Flash Recovery Area created by the DBA, is the allocation of space on the disk to hold all the recovery related files in one, centralized place. Flash Recovery Area contains the Flashback Logs, Redo Archive logs, backups files by RMAN and copies of control files. The destination and the size of the recovery area are setup using the db_recovery_file_dest and b_recovery_file_dest_size initializatin parameters. Now when the setup is complete, let's see how the flashback database is used.
For this test suppose that a transaction ran that made significant changes ti the database, yet this is not what the user intended. Going back and retrieving individual objects and then recovernig and restoring the original data can be a very extensive, yet timeconsuming and error-prone exercise. It is time to use the FLASHBACK DATABASE.
First the flashback is enabled to make Oracle database enter the flashback mode. The database must be mounted Exclusive and not open. The database has to be in the ARCHIVELOG MODE before we can use this feature. This is shown as below.
SQL> ALTER DATABASE ARCHIVELOG;
Now startup the database in EXCLUSIVE mode.
SQL> SHUTDOWN IMMEDIATE; SQL> STARTUP MOUNT EXCLUSIVE
Now enter the flashback mode (the database should not be open at this time)
> ALTER DATABASE FLASHBACK ON;
Issue the flashback command and take the database to the state it was in, one hour ago.
SQL> Flashback database to timestamp sysdate-(1/24);
After the system comes back with FLASHBACK COMPLETE, open the database.
SQL> ALTER DATABASE OPEN RESETLOGS;
Now if you select from any of the tables that were affected, you will see that the affected tables are in the original state, i.e. an hour ago. And once again, we have the option of using SCN instead of timestamp.
As is evident from this section, that while other flashback features are available to the users of the database, the flashback database involves the DBA because of the system level activities that have to be performed. Nevertheless, the whole exercise is much simpler and easier than the traditional point-in-time recovery.
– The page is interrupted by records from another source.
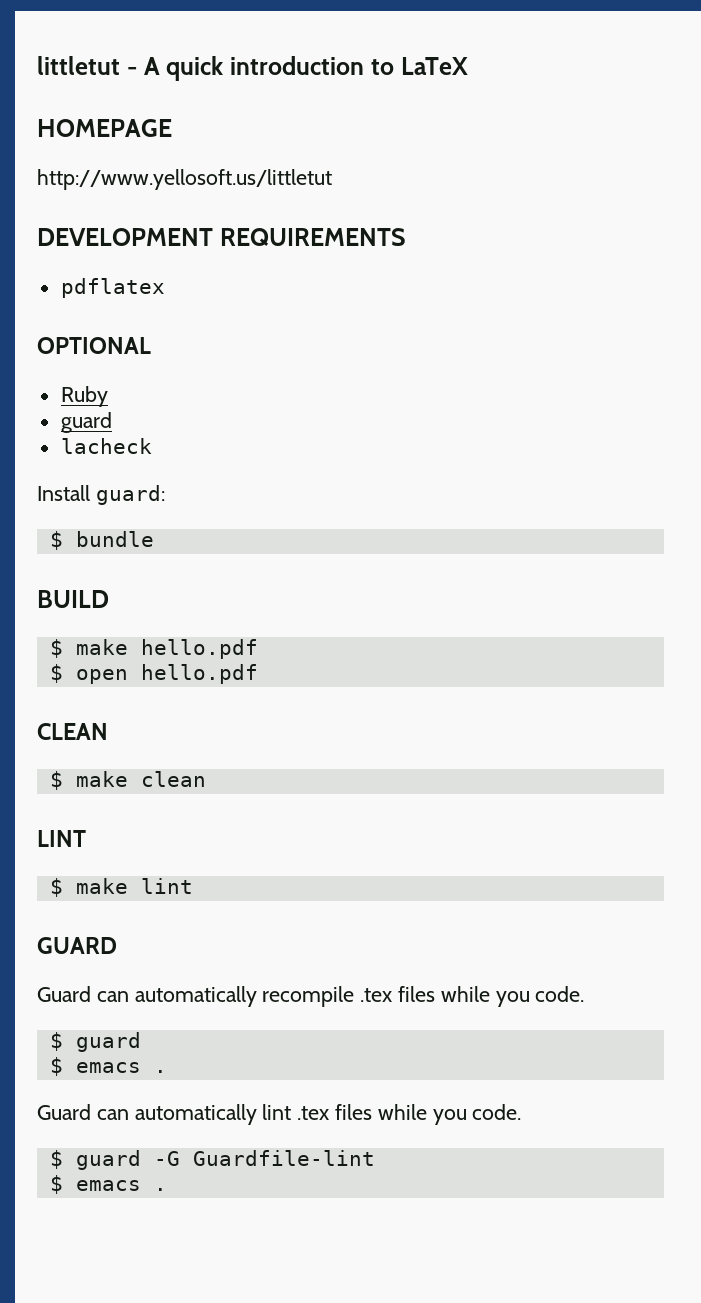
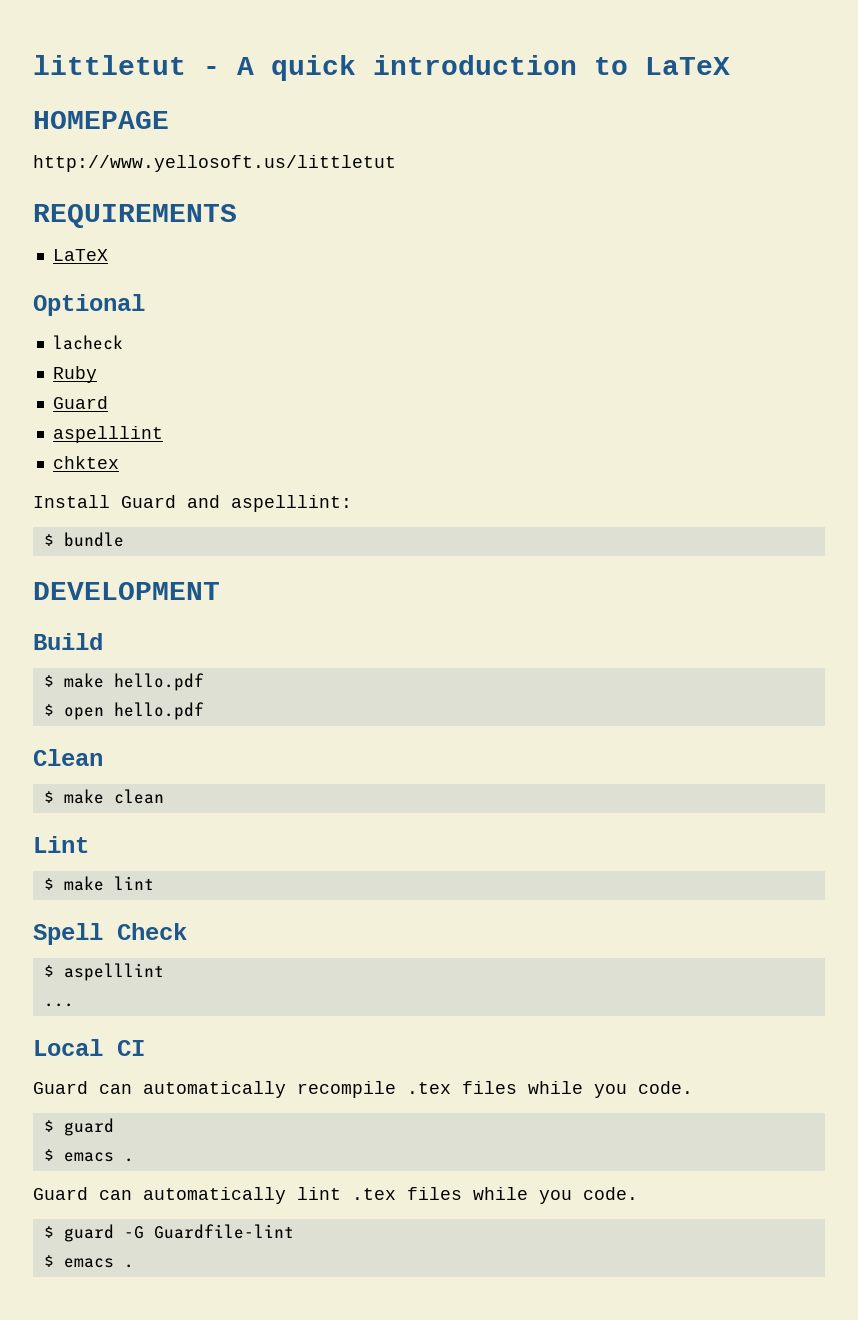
[37,228,213,246] DEVELOPMENT -> (396, 163) none
[60,278,165,298] [37,337,151,354] [60,386,108,407] [60,412,112,433] [60,438,152,454] [37,485,165,505] pdflatex // OPTIONAL // Ruby // guard // lacheck // Install guard: -> [52,249,108,261] [33,294,145,316] [52,335,123,350] [52,366,97,383] [52,396,108,409] [52,426,163,443] [52,456,119,469] [33,495,352,512] LaTeX // Optional // lacheck // Ruby // Guard // aspelllint // chktex // Install Guard and aspelllint:
[37,590,109,608] BUILD -> [33,582,220,600] [33,633,103,650] DEVELOPMENT // Build
[37,723,108,740] CLEAN -> [33,749,103,766] Clean
[37,830,86,847] LINT -> [33,836,89,853] Lint
[37,937,117,954] GUARD -> [33,923,187,945] [43,963,164,981] [43,1003,74,1007] [33,1039,145,1056] Spell Check // $ aspelllint // ... // Local CI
Flashback query is a powerful and useful feature introduced in Oracle 9i, and enhanced greatly in Oracle 10g, that can help us recover data, lost or corrupted, due to human error. One big advantages of using flashback over point-in-time recovery is that for the latter not only transactions from the time of error to the current time would be lost but also the system will be unavailable for the duration of the recovery. For flashback query, on the other hand, there will be no down time needed and repair or recovery is less labor and time intensive than what it used to be in earlier versions of Oracle. With the new features like Recycle Bin, Flashback databases and Flashback Drop in Oracle 10g, the flashback capability introduced in 9i has been improved tremendously now turning a small feature into a powerful tool in the new Oracle releases.
Flashback is an insurance feature. Just like having car insurance does not
mean that we can be careless on the road, FLASHBACK too, should be considered
another tool in the belt, rather than a luxury that allows us to be careless
about the data simply because we have the ability to recover it easily.